特に懸念されるのは、地中海で人 命救助活動に従事する海難救助組織が標的にされていることです。これは、イタリアで既に法的脅威、妨害、犯罪化に苦しんでいる組織にとって、新たな危険なデジタル脅威となります。」 > アムネスティ・インターナショナル セキュリティラボ 責任者 ドンチャ・オ・チャルバイル
「この最新の調査は、アムネスティ・インターナショナルと他の市民社会パートナーによる、ヨーロッパ全土におけるスパイウェアの悪用が蔓延しているというこれまでの調査結果を補完するものです。セルビア、スペイン、ギリシャ、ポーランド、ハンガリー、そして今やイタリアで度々、そして現在も進行中のスキャンダルにもかかわらず、各国当局および欧州当局は効果的な対策を講じていません。監視業界に対するヨーロッパの恥ずべき自由放任主義的な規制が、世界的なスパイウェア危機を悪化させています。」
「アムネスティ・インターナショナル セキュリティラボによる過去6ヶ月間の独立調査では、イタリアの他の海難救助活動家を標的としたスパイウェア使用と思われる事例が新たに発見されました。現在進行中の市民社会による調査により、さらに多くの被害者が明らかになることはほぼ確実です。私たちが目にしているのは氷山の一角に過ぎません。」
背景
スパイウェアの標的には、ジャーナリストのフランチェスコ・カンチェラート氏、Mediterranea Saving Humans創設者のルカ・カサリーニ氏、共同創設者のジュゼッペ・「ベッペ」・カッチャ博士が含まれています。Citizen Labはまた、Refugees in Libya創設者のデイビッド・ヤンビオ氏の携帯電話にもスパイウェアの標的が見られたことを確認しましたが、Citizen Labは現段階ではParagon社によるものと断定していません。

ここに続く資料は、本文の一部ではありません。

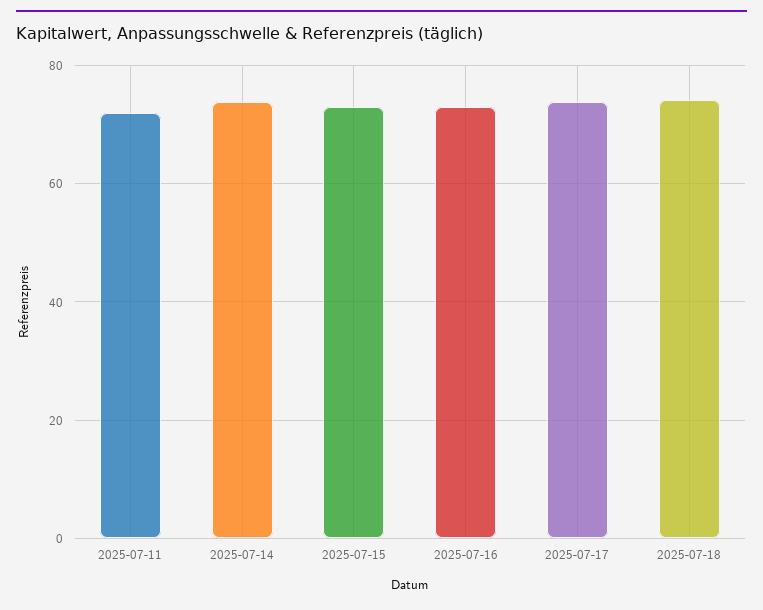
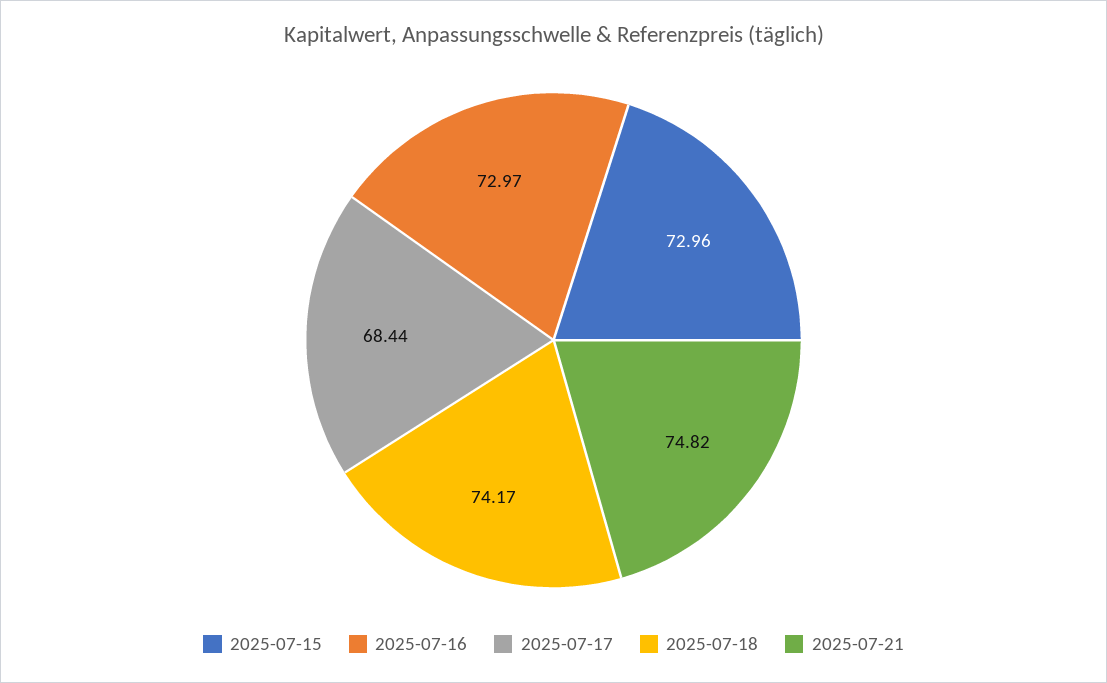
2025-07-11: 72 -> none
2025-07-14: 74 -> none
2025-07-17: 74 -> 68.44
2025-07-21: none -> 74.82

Paragon社のスパイウェア製品「Graphite」は、個人の携帯電話に保存されている最も個人的かつ機密性の高いデータに密かにアクセス可能な、非常に侵入性の高いスパイウェアであり、独立した監査は不可能です。このような侵入型ツールは人権法に違反するものではなく、禁止されるべきです。
先月、WhatsAppは90人にスパイウェアの標的になったことを通知しました。被害者の多くはジャーナリストや人権活動家であったことが確認されたという報告もあります。
欧州委員会は、ペガサスや類似の監視スパイウェア(PEGA)に関する欧州議会調査委員会の勧告を1年以上実施しておらず、活動家、ジャーナリスト、その他の脆弱な個人がこれらの危険な監視ツールにさらされている状態です。